> Your instructions:
Show all lines containing "fazer" from the data below.

> Given records:
====================
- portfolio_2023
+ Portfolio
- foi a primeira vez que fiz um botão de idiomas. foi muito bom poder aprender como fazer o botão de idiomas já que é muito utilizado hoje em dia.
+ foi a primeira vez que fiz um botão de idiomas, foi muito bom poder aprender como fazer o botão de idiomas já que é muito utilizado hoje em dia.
====================
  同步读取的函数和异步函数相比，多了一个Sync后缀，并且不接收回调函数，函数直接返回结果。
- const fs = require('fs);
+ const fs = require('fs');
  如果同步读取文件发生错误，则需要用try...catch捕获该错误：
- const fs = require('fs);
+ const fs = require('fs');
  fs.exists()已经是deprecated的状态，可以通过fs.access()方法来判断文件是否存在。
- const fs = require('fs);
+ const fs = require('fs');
====================
> Solution to this task:
- foi a primeira vez que fiz um botão de idiomas. foi muito bom poder aprender como fazer o botão de idiomas já que é muito utilizado hoje em dia.
+ foi a primeira vez que fiz um botão de idiomas, foi muito bom poder aprender como fazer o botão de idiomas já que é muito utilizado hoje em dia.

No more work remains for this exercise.